◆ What to work on:
Leave out the images and repeat every entry below exactly.

◆ Record extracts:

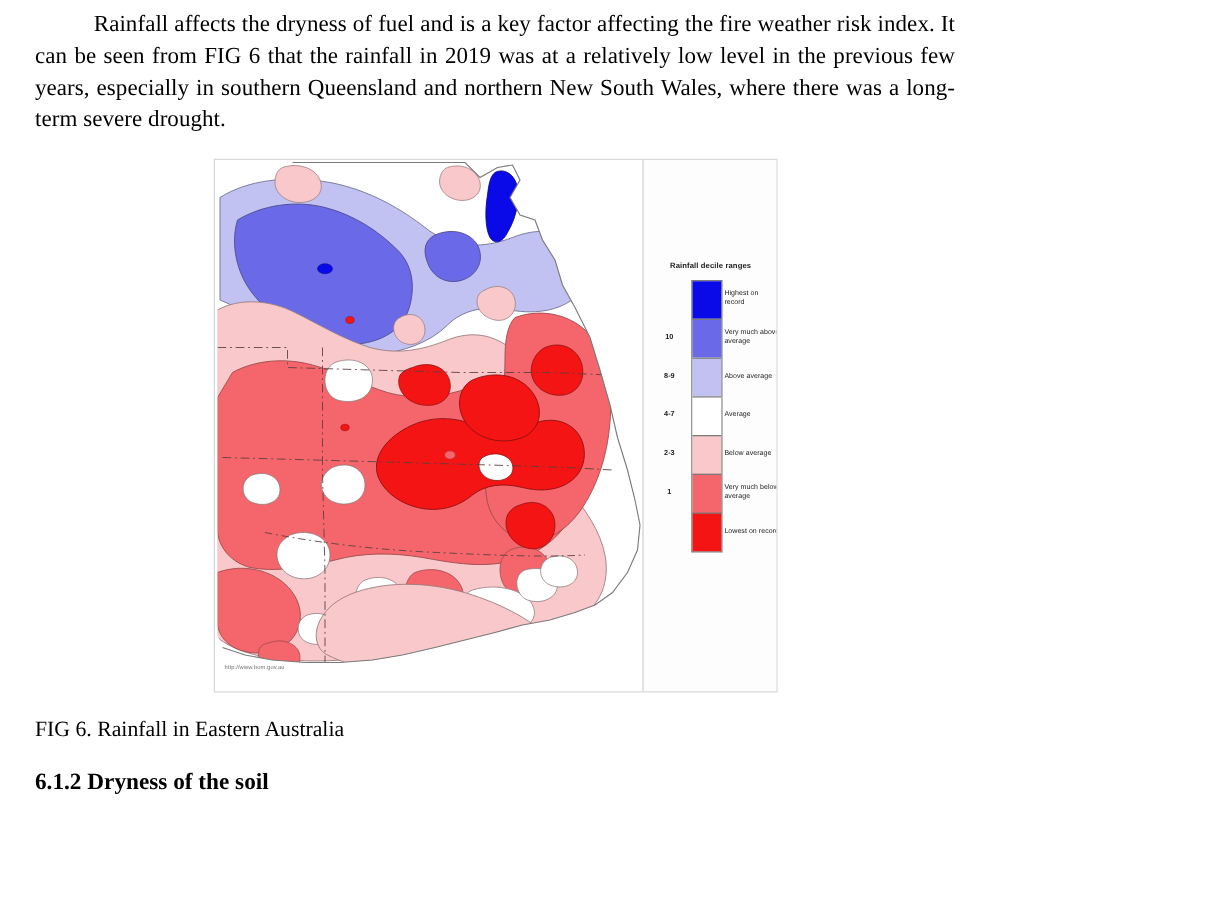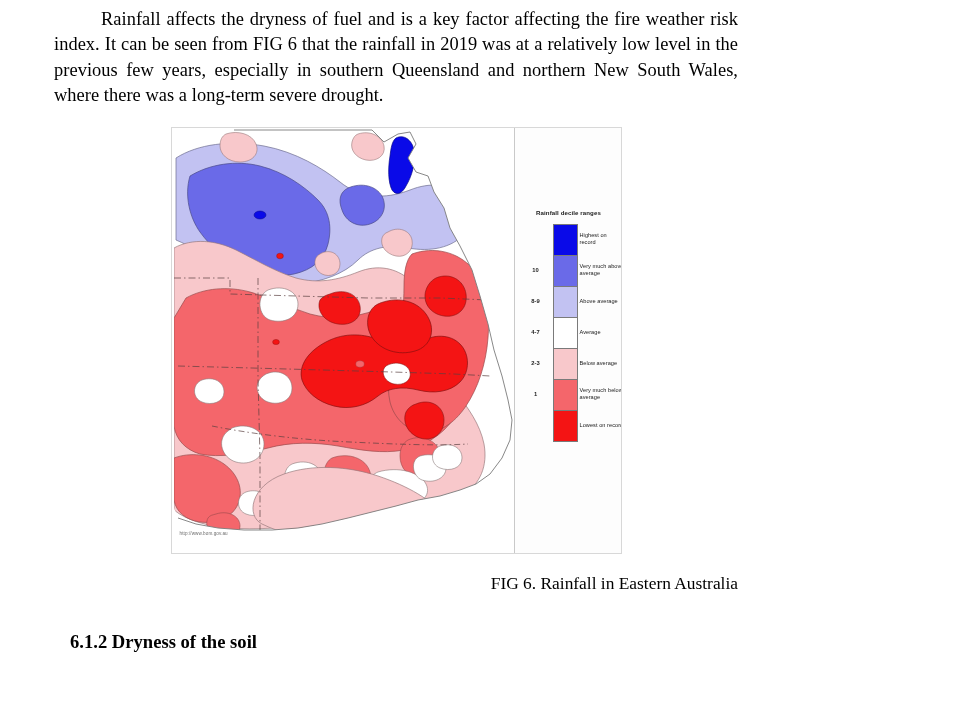--- a/index.html
+++ b/index.html
@@ -14,21 +14,21 @@
     color: #000000;
     overflow: hidden;
     position: relative;
   }
 
   .page {
     position: relative;
     width: 792px;
     height: 728px;
     box-sizing: border-box;
-    padding: 0 54px;
+    padding: 0 28px;
   }
 
   
   .para {
     font-size: 18.4px;
     line-height: 25.4px;
     text-align: justify;
     text-justify: inter-word;
     margin: 0;
     letter-spacing: 0.05px;
@@ -38,28 +38,28 @@
     text-indent: 47px;
   }
   .para.last {
     padding-top: 10px;
     text-indent: 47px;
   }
 
   .heading {
     font-size: 18.6px;
     font-weight: bold;
-    margin: 16px;
+    margin: 0;
     padding-top: 20px;
     line-height: 24px;
   }
 
   .fig-caption {
     font-size: 17.4px;
-    text-align: right;
+    text-align: left;
     margin: 0;
     padding-top: 18px;
     line-height: 22px;
   }
 
   
   .figure-wrap {
     width: 100%;
     display: flex;
     justify-content: center;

◆ Task output:
--- a/index.html
+++ b/index.html
@@ -14,21 +14,21 @@
     color: #000000;
     overflow: hidden;
     position: relative;
   }
 
   .page {
     position: relative;
     width: 792px;
     height: 728px;
     box-sizing: border-box;
-    padding: 0 54px;
+    padding: 0 28px;
   }
 
   
   .para {
     font-size: 18.4px;
     line-height: 25.4px;
     text-align: justify;
     text-justify: inter-word;
     margin: 0;
     letter-spacing: 0.05px;
@@ -38,28 +38,28 @@
     text-indent: 47px;
   }
   .para.last {
     padding-top: 10px;
     text-indent: 47px;
   }
 
   .heading {
     font-size: 18.6px;
     font-weight: bold;
-    margin: 16px;
+    margin: 0;
     padding-top: 20px;
     line-height: 24px;
   }
 
   .fig-caption {
     font-size: 17.4px;
-    text-align: right;
+    text-align: left;
     margin: 0;
     padding-top: 18px;
     line-height: 22px;
   }
 
   
   .figure-wrap {
     width: 100%;
     display: flex;
     justify-content: center;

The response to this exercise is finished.